» EXERCISE INSTRUCTIONS:
What lines of the data below include the word "IntelliJ"? Report them by copying each.

» ENTRIES SUPPLIED:
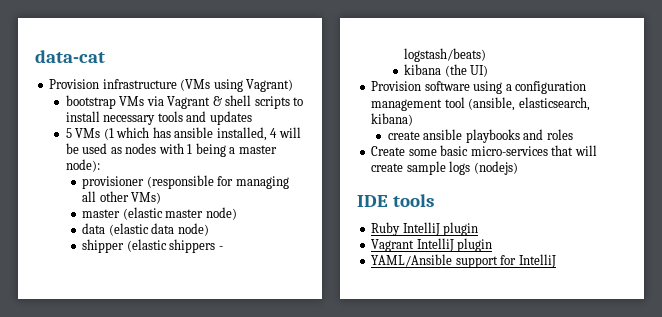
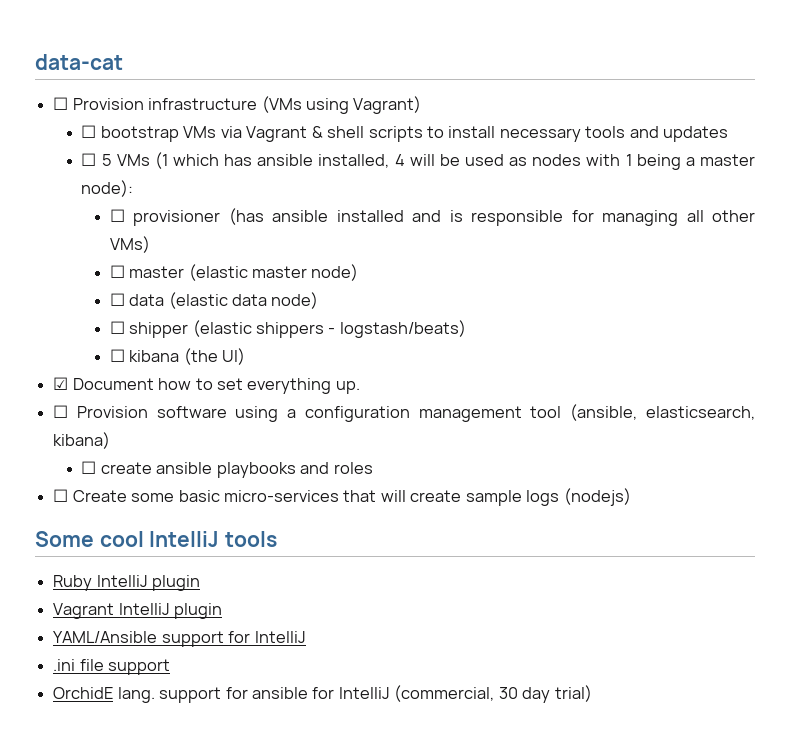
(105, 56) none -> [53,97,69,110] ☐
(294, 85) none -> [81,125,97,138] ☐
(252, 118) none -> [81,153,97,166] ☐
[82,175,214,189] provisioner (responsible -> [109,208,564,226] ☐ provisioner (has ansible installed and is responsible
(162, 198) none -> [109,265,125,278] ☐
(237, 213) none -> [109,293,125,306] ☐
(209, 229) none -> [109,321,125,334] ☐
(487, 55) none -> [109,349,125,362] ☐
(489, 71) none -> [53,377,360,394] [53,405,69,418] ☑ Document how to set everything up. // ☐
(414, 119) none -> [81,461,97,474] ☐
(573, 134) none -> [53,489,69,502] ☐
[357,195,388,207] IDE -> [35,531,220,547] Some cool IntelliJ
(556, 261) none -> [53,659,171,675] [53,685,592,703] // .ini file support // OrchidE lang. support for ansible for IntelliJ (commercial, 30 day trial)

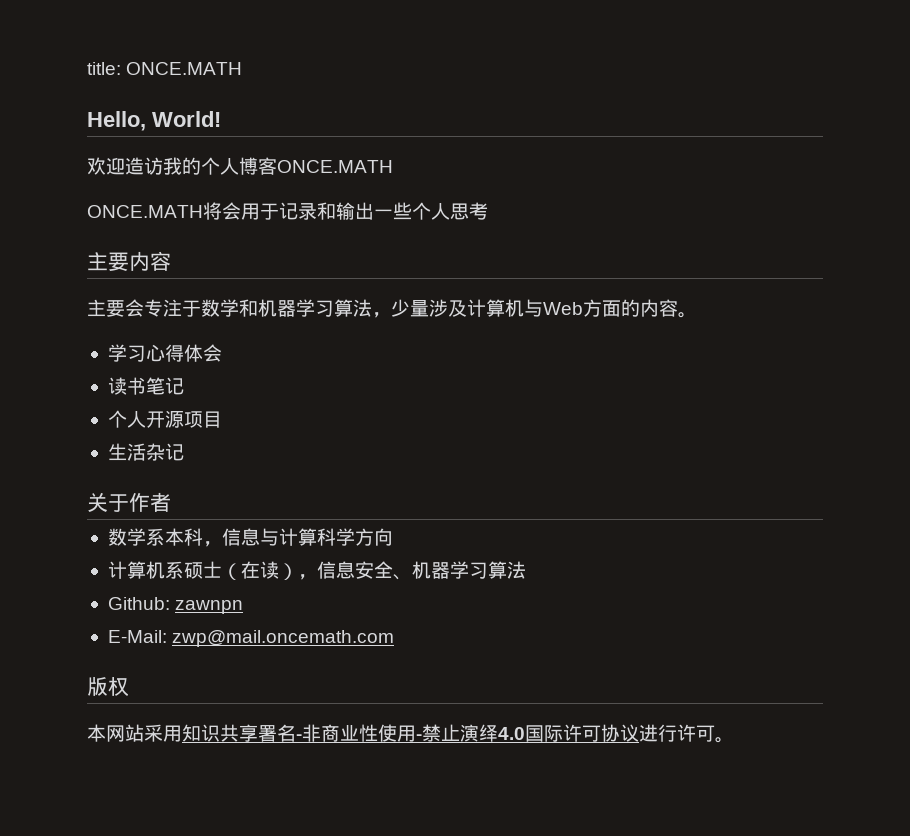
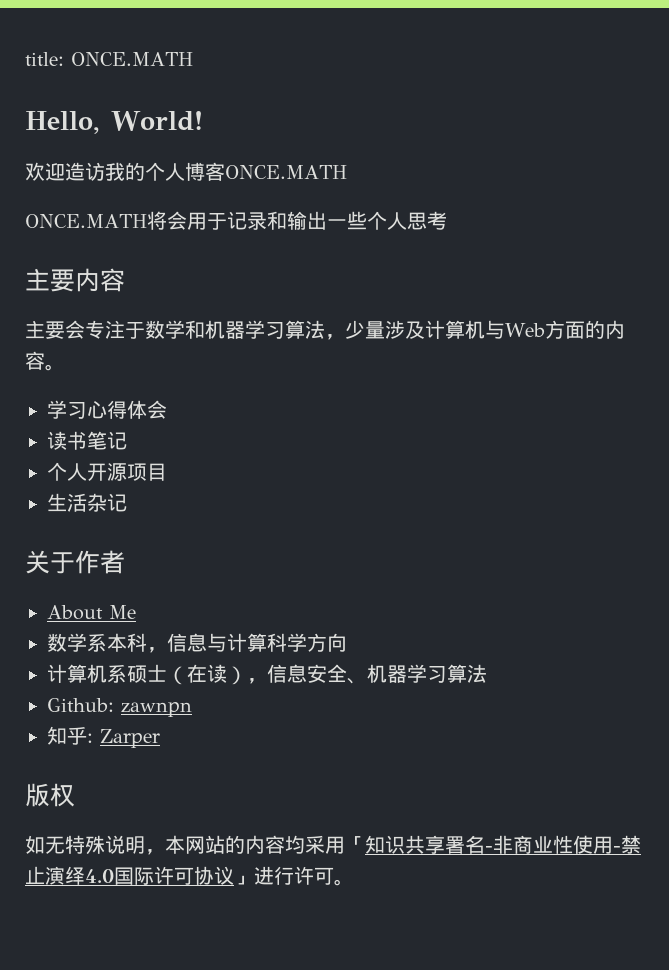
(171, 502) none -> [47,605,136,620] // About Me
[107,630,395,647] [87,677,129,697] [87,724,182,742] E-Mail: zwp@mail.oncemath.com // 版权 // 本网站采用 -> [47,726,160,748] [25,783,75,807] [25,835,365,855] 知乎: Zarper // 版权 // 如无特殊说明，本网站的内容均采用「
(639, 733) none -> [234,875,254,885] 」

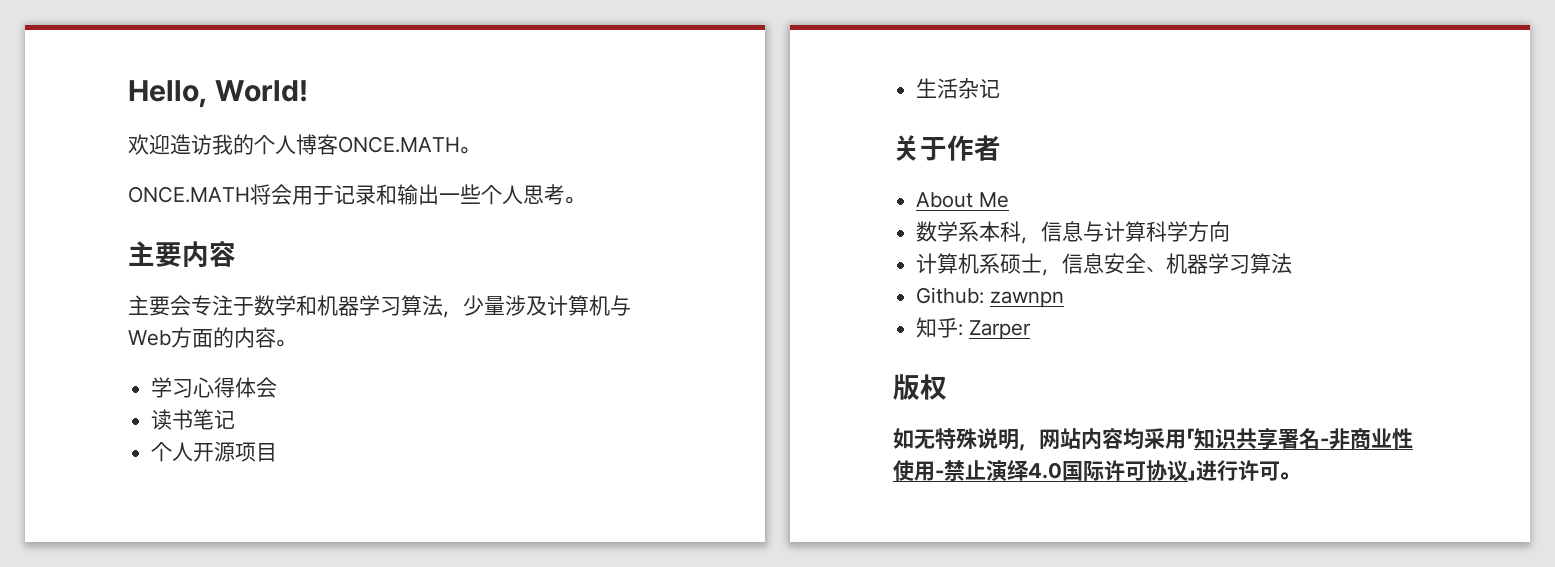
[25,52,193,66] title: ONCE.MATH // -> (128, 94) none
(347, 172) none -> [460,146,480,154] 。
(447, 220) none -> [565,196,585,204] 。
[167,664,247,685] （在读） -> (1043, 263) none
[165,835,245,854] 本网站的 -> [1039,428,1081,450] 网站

==

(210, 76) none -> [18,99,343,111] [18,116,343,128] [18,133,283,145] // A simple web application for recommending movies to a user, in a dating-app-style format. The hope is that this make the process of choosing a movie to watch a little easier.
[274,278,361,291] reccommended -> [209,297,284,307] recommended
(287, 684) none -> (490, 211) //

» EXERCISE SOLUTION:
[357,195,388,207] IDE -> [35,531,220,547] Some cool IntelliJ
(556, 261) none -> [53,659,171,675] [53,685,592,703] // .ini file support // OrchidE lang. support for ansible for IntelliJ (commercial, 30 day trial)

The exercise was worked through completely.